Quelques jours après m’être fait poser mon stérilet en janvier 2009, je me disais que c’était vraiment pas glop et que j’avais décidément trop mal. J’ai eu mal pendant des semaines, des mois et puis c’est « parti » ou presque et puis c’est revenu, reparti, revenu et finalement  toute la semaine dernière j’ai eu très très très mal et je me le suis fait enlever vendredi. J’ai pas eu besoin de demander : la gynéco a dit qu’il y avait pas le choix… Alors à toutes celles à qui j’ai dit que c’était une bonne idée : je retire ce que j’ai dit et je demande pardon! Ca a probablement été la pire bonne idée que j’ai jamais eu! Le machin est plus là et je continue à être en vrac. Il faudra que je la revoie en juin pour savoir si tout « s’est bien remis » 😦 Chouette : ça peut « ne pas bien se remettre »! Demain j’irai chez le toubib parce que je continue à déguster pour la cystite qui va avec (il parait que c’est un hasard, mon oeil!) et normalement 48H après avoir avalé l’antibio je devrais être comme une fleur. La fleur à passer l’après-midi au lit…
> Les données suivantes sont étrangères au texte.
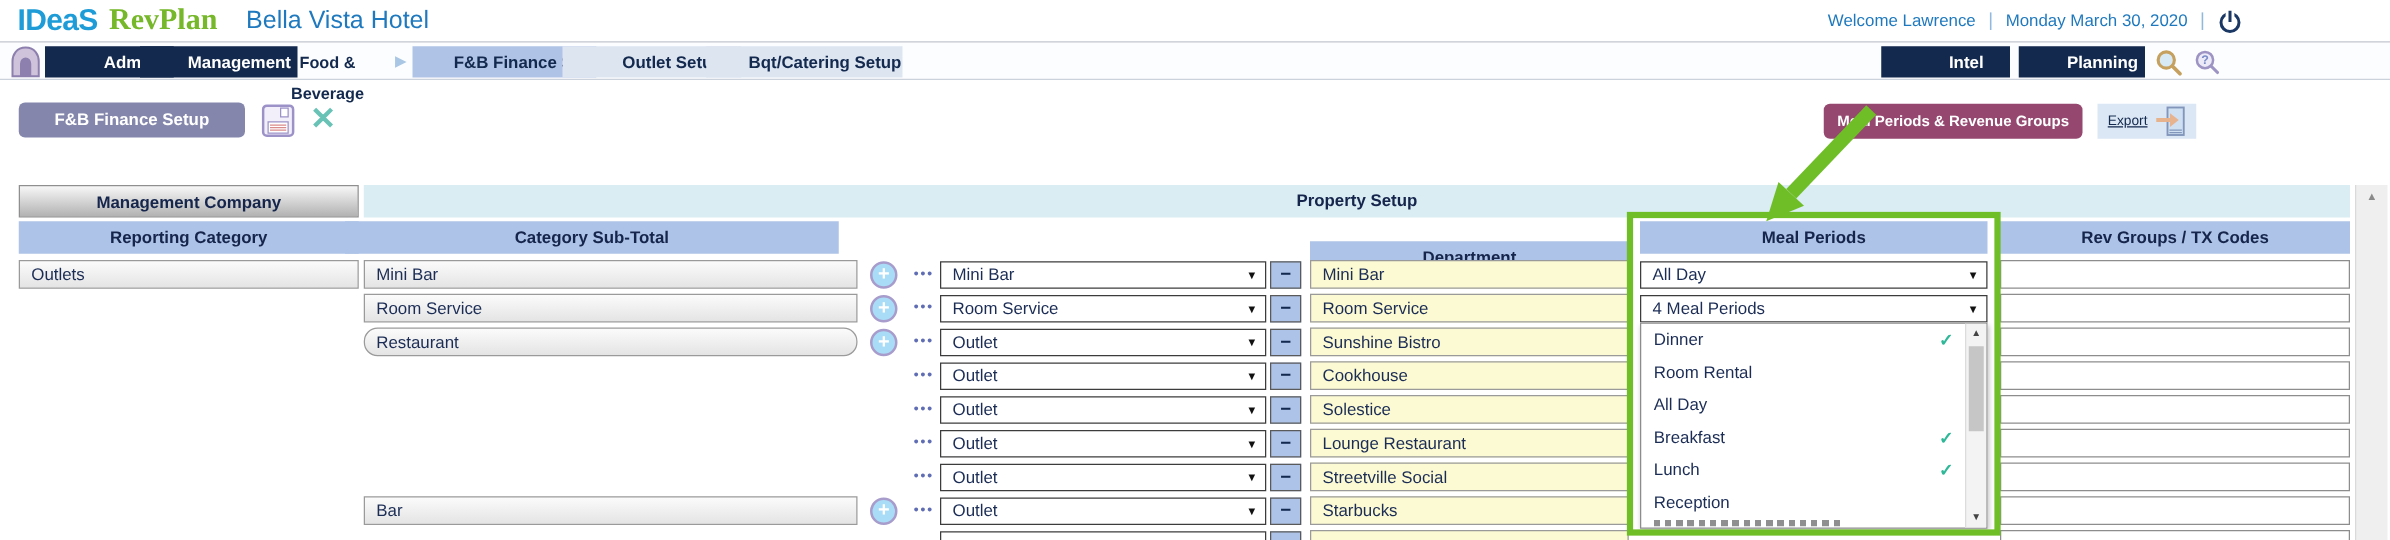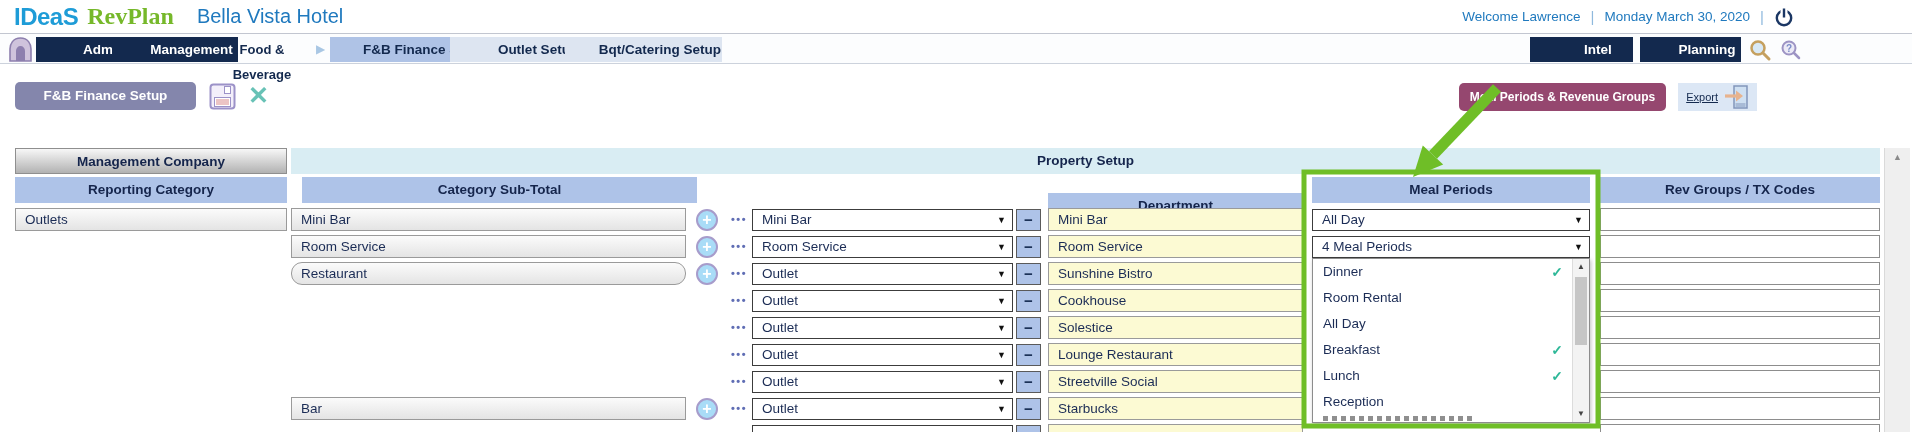"Intel" .nav-right { right: 109px -> 134px }
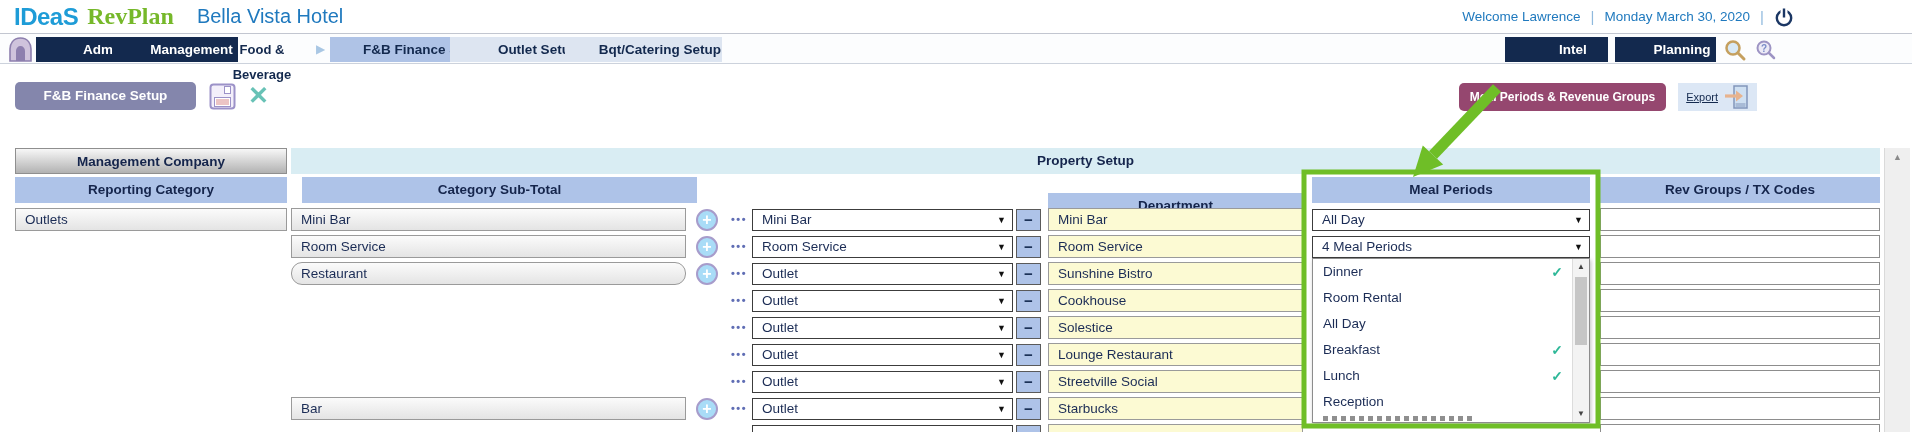"Category Sub-Total" div.hcell { left: 302px -> 276px }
Ca m’a permis de presque finir le bouquin que m’a conseillé Bérangère :  Le mec de la tombe d’à côté de Katarina Mazetti. Ce bouquin est une perle! Sérieusement ça fait des années qu’un bouquin ne m’a pas autant plu! Y’a des bouquins qui m’ont passionné, fait rigoler, très intéressé… Mais celui-là… Celui-là c’est autre chose… Je suis complètement embarquée! Bon, je l’ai pas encore finit, alors que personne ne me fasse d’allusion à comment ça finit, hein… Mais pour ceux qui l’ont pas lu : faites confiance à Bérangère, ce bouquin là c’est trop de la boule! C’est un coup de foudre!

Je trouve cette version un peu azimutée, stimulante!

Si vous me lisez depuis un moment vous savez que j’ai une passion pour le piano en général, le classique et aussi le jazz. Je suis bien sûr une hispanomaniaque mais en première année de fac j’ai fait aussi de l’italien. J’ai laissé l’italien tombé en deuxième année pour la littérature russe (en français 😉 Mais je n’ai jamais abandonné mon flirt avec la langue de Marcello. Paolo Conte a bercé beaucoup de mes nuits dans un de mes petits apparts d’étudiante. Celui de la Place Saint-Projet à Bordeaux en… 1985-1986 résonnait souvent de sa voix douce comme la caresse d’un vieux chat botté. C’est à lui que je dois de pourvoir communiquer en italien un minimum.